Day 18 Today’s Miles: ZERO Total Miles: 211 Family Day at Odell Lake and Crescent Lake
My very first real-deal Zero Day, and the 3rd section of Oregon now complete.
It was nice to catch up with Carl on life, and everything back home. He has had his hands full for sure! I appreciated him every single day during my journey. I honestly don’t know how I would fare if the roles were reversed.
He made us a breakfast feast of pancakes, hash browns and eggs, then Hux and I spent some time at the lake playing with his “magic” pumice rocks. We did float or sink experiments. If something sunk, he would exclaim, “Sinkaroo!” The pumice rocks were a big hit – he was amazed a rock could float.
Wanting a little adventure, we drove to the Odell Lake Lodge and Resort (where I first my parents yesterday), and ordered Deschutes brewery beers (the only thing they had on tap), and a marionberry cobbler. We sat on the beautiful patio facing the lake with no one else around. Hux mostly chased chipmunks, and it was the nicest feeling to just relax.
Odell lake had a wild algae bloom, and we definitely didn’t want to swim there.
We were advised the best option was Crescent Lake, so that is where we spent the afternoon. We all swam, played in the sand, and relaxed in the sun.
My little one really enjoyed swimming. I was looking forward to him taking swim lessons this year, but all the classes were cancelled because of the pandemic. None of the pools were even open. I worry he will be far behind, but I guess most kids will be behind in many things in the coming years…
We made a stop at the Shelter Cove Resort on our way back to the campground. I decided to take a shower. I almost didn’t thinking, “I’ll be in Bend in 3 days,” but I was beyond happy I changed my mind. It was the nicest shower I’ve ever taken in a campground. It seemed new, was very clean, and they even had soft fuzzy towels for us to use. Thinking back on it, I can’t believe I would even consider not showering if one is available on the trail.
Always take the shower!
Leaving the shower facilities I saw Thomas (my fellow Oregon section hiker I met near Callahan’s Lodge, and saw again at Fish lake and Crater Lake). He took another zero day, so I caught up to him. However, this was the last time we saw each other.
Back at camp, we started hearing thunder, and watched the sky change dramatically. There was no way to know for sure if it would hit us, it never did yesterday, but we started to batten down the hatches just in case.
We wandered to the dock to watch the storm, and I wish we had gotten there sooner; it was fantastical. A couple from Colorado was also storm watching. Two big rainbows greeted us, and the sky looked eerie (pictures on my phone didn’t really capture it).
It wasn’t long before the rain started traveling over the lake toward us – then it was time to RUN to our tent. It poured down rain for 45 minutes while we played games waiting for it to pass.
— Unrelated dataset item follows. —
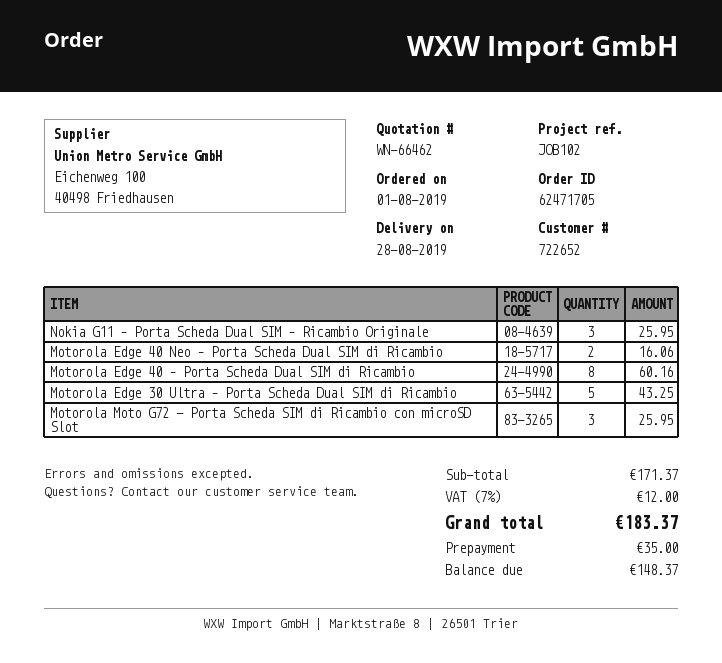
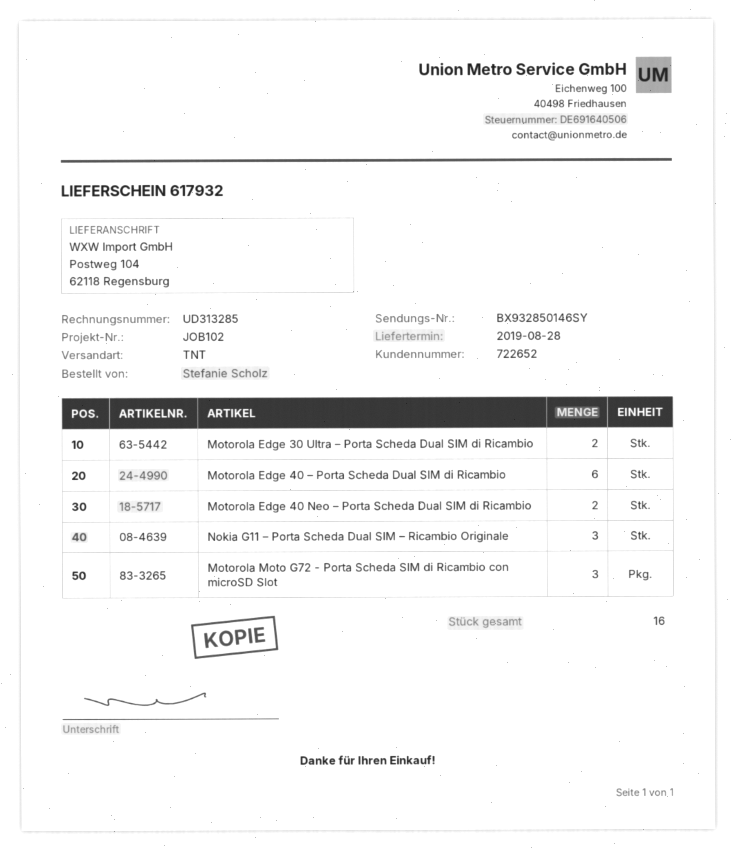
Motorola Edge 40 – Porta Scheda Dual SIM di Ricambio: 8 -> 6
Motorola Edge 30 Ultra – Porta Scheda Dual SIM di Ricambio: 5 -> 2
We emerged at sunset, and walked down to the boat dock again. The lake was clear, all the algae was gone, and leeches were on the dock, which provided some interesting science talk.
It was a pretty epic storm. I was BEYOND happy (and super duper lucky) I got to experience it safe, dry, and with my family, and all my backpacking gear stayed safely dry as well. Things really did always work out for me on the trail…so far.
Day 17 Today’s Miles: 9ish Total Miles: 211 Crescent Lake Whitefish Horse Camp to Odell Lake
Today was meant to be a 9.9 mile day, with a plan to meet my parents at Shelter Cover Resort (Odell Lake) at 2:00 p.m.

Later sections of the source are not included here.